Mass inserting data in Rails without killing your performance

Mass inserting is one of those operations that isn’t really well-supported by ActiveRecord, but which has to be done nonethless. You might say, “Well hey, I’ll just run a loop and create a bunch of AR objects, no sweat”.

That’ll work, but if speed is a factor, it might not be your best option.

ActiveRecord makes interface to the DB very easy, but it doesn’t necessarily make it fast. Instantiating an ActiveRecord object is costly, and if you do a lot of ‘em, that’s going to cause you to bump up against the garbage collector, which will significantly hinder performance. There are several options, though, depending on how much speed you need.
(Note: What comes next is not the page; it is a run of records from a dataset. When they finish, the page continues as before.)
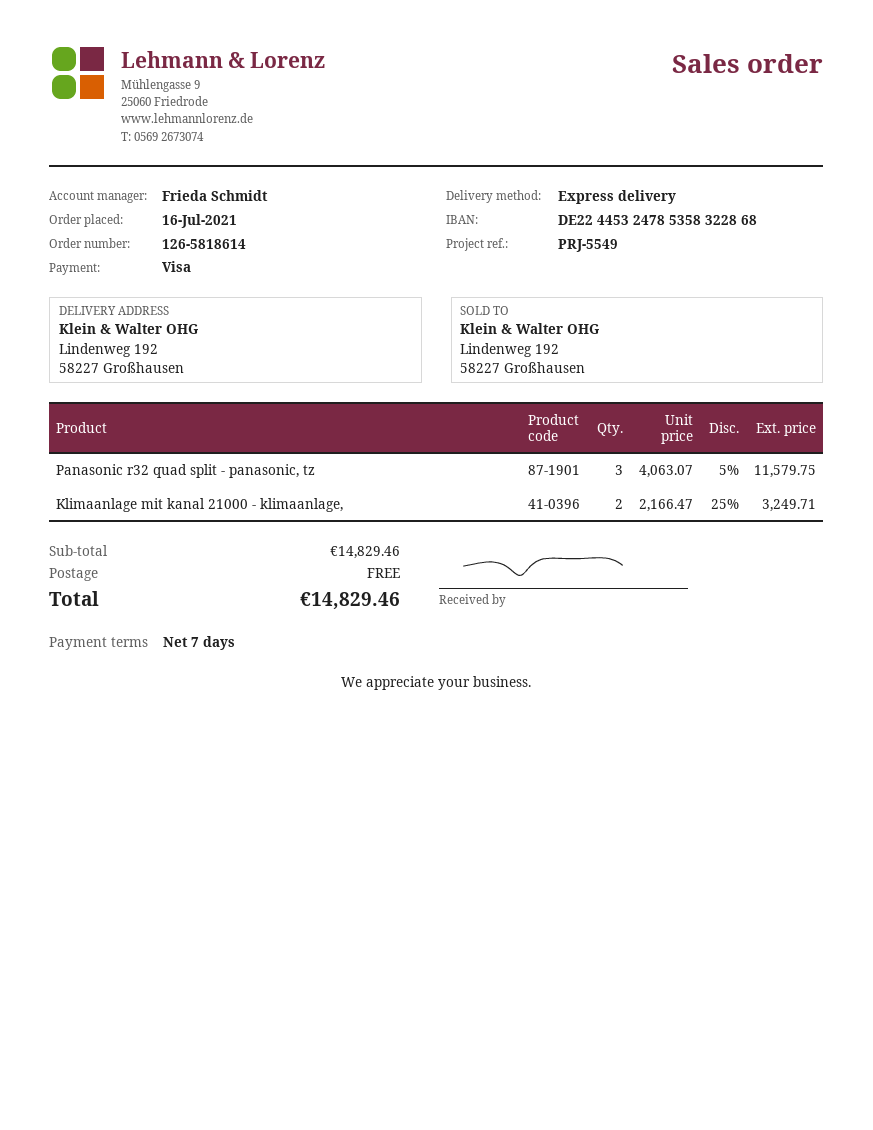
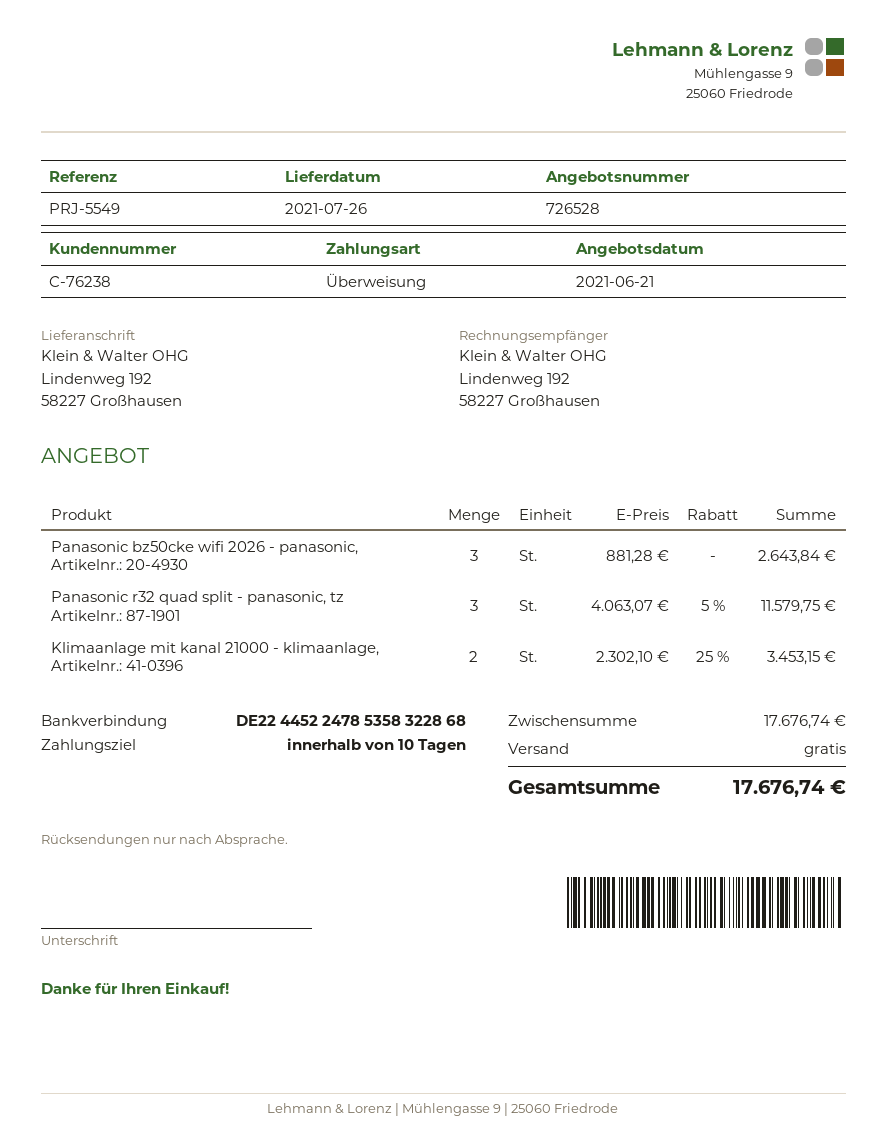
payment terms: 7 days -> 10 days
payment method: Visa -> bank transfer
bank account: DE22445324785358322868 -> DE22445224785358322868
Klimaanlage mit kanal 21000 - klimaanlage,: 2 x 2166.47 - 25% = 3249.71 -> 2 x 2302.10 - 25% = 3453.15
Panasonic bz50cke wifi 2026 - panasonic,: none -> 3 x 881.28 = 2643.84
subtotal: 14829.46 -> 17676.74
total: 14829.46 -> 17676.74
There are benchmarks at the bottom of the post, so if you’re just interested in those, scroll down.

Option 1: Use transactions

This is definitely the easiest method, and while you’ll realize gains from it, you aren’t going to be breaking any speed records using only this method. However, it’s well worth it if you are doing mass inserts via ActiveRecord.

Instead of

1000.times { Model.create(options) }

You want:

ActiveRecord::Base.transaction do
  1000.times { Model.create(options) }
end

The net effect is that the database performs all of your inserts in a single transaction, rather than starting and committing a new transaction for every request.

Options 2: Get down and dirty with the raw SQL

If you know that your data is valid and can afford to skip validations, you can save a lot of time by just jumping directly to raw SQL.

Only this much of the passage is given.